Evaporation vs leaks starts with a 2-minute check — then a bucket test

In Melbourne, pools can lose water fast during warm, windy spells — and also lose water in ways that look like a leak but aren’t: backwashing, vacuum-to-waste, splash-out, or overflow after a storm. The problem is that every top-up changes chemistry. Over time, “just add water” becomes “just keep buying chemicals.” Start with the 2-minute decision tree below, then confirm direction with a bucket test.
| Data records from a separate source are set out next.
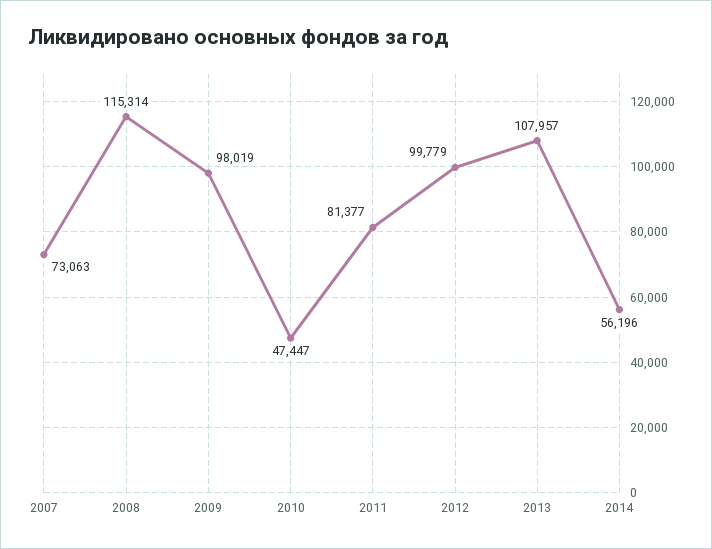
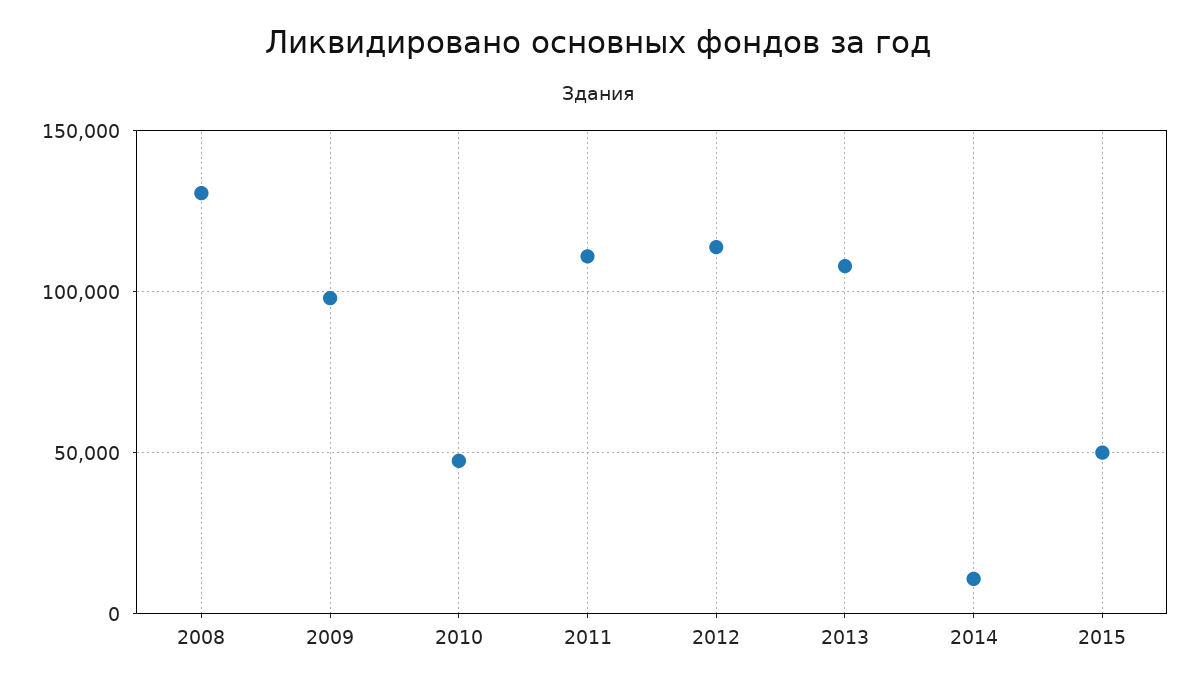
2007: 73063 -> none
2008: 115314 -> 130000
2011: 81377 -> 110000
2012: 99779 -> 115000
2014: 56196 -> 10000
2015: none -> 50000

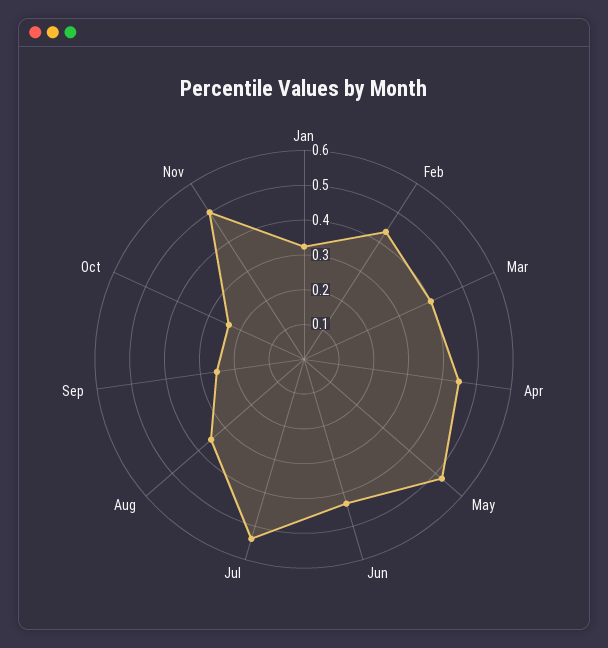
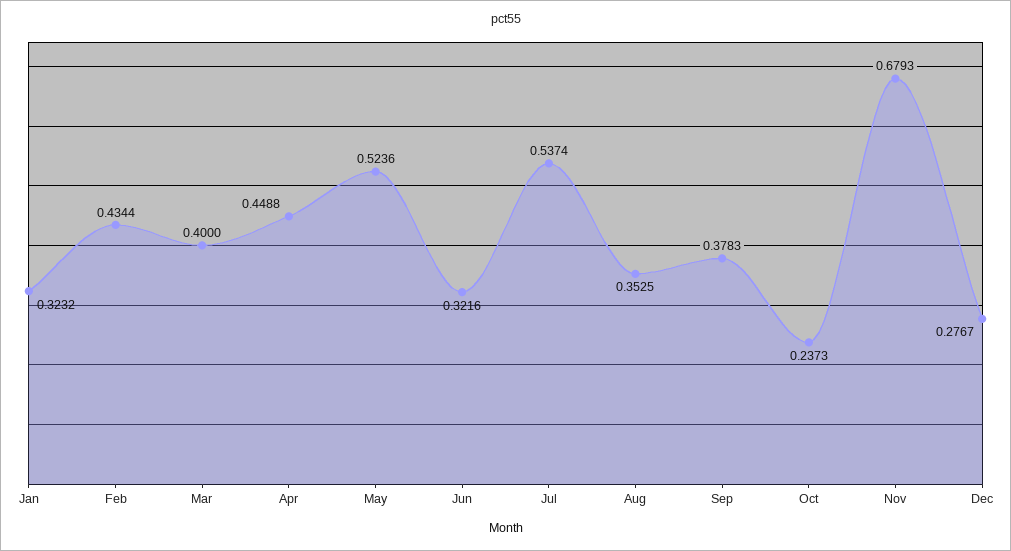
Jun: 0.425 -> 0.3216
Sep: 0.25 -> 0.3783
Nov: 0.5 -> 0.6793
Dec: none -> 0.2767

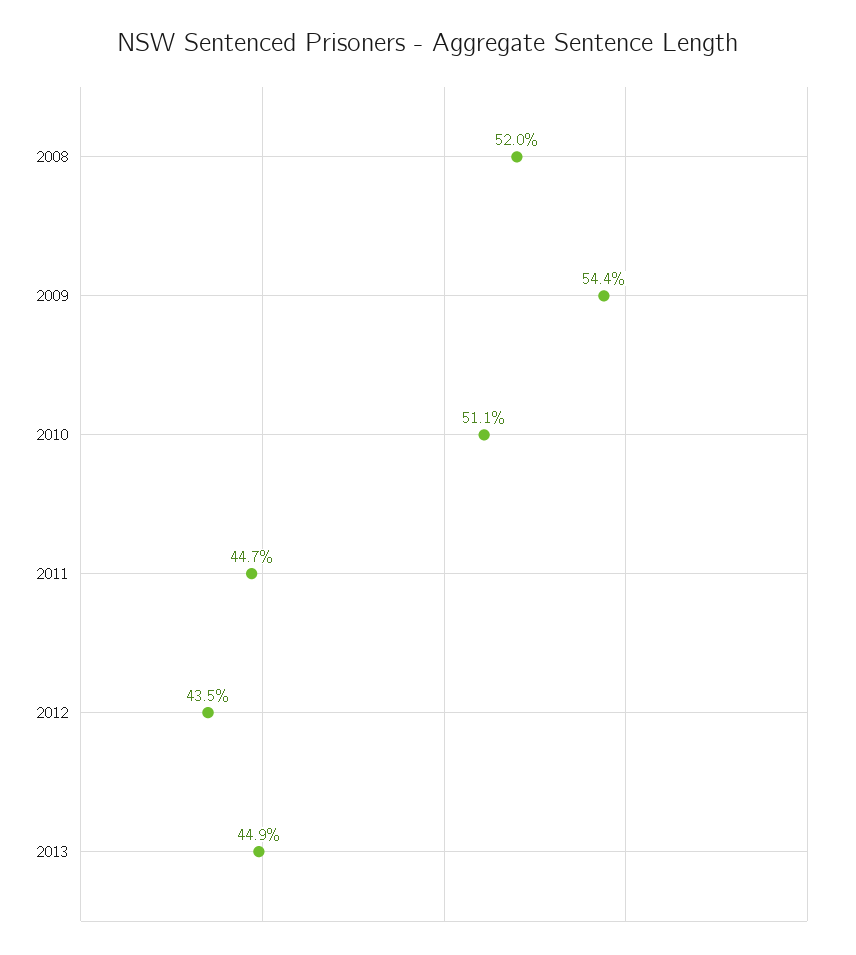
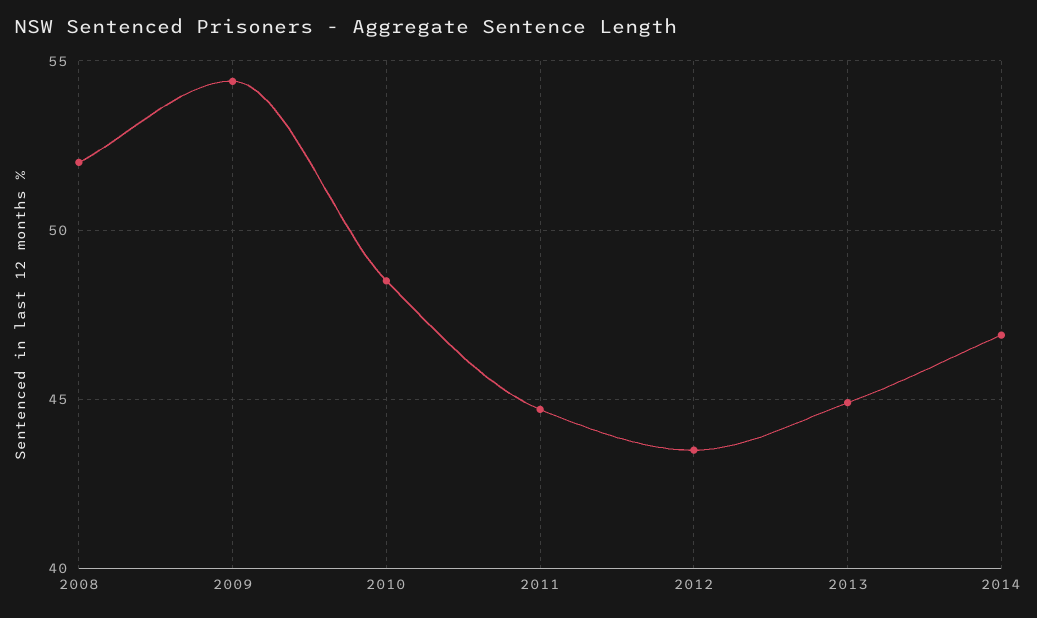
2010: 51.1 -> 48.5
2014: none -> 47

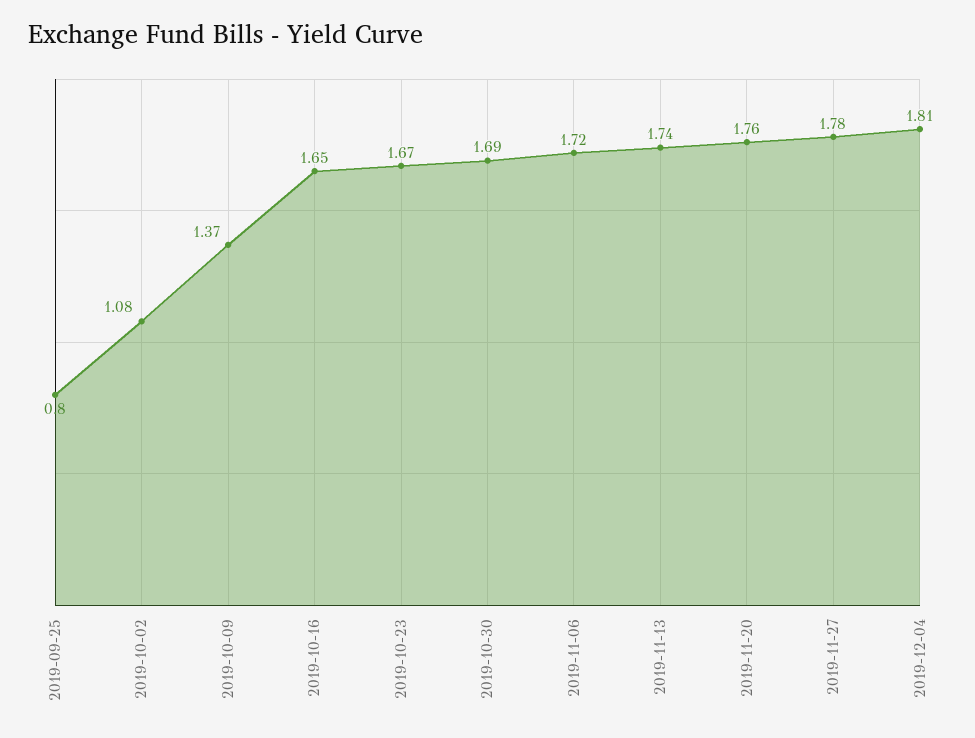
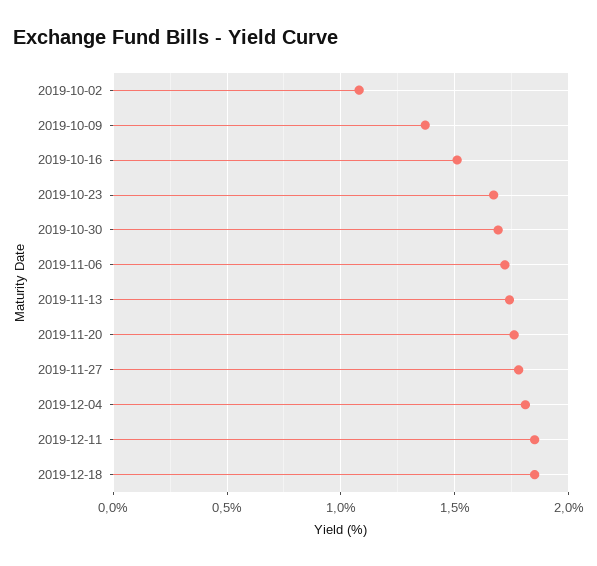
2019-09-25: 0.8 -> none
2019-10-16: 1.65 -> 1.5
2019-12-11: none -> 1.85
2019-12-18: none -> 1.85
2-minute test: bucket test + decision tree

This is the fastest way to separate evaporation from water removed (waste/overflow) and from a true leak. Work top-to-bottom and stop as soon as you have a clean explanation.

Question If YES If NO
Fast rule: if the pool drops more than the bucket and you didn’t remove water, treat it as non-evaporation loss (hidden waste or a leak) and move to checks under “The sneaky non-leak losses.”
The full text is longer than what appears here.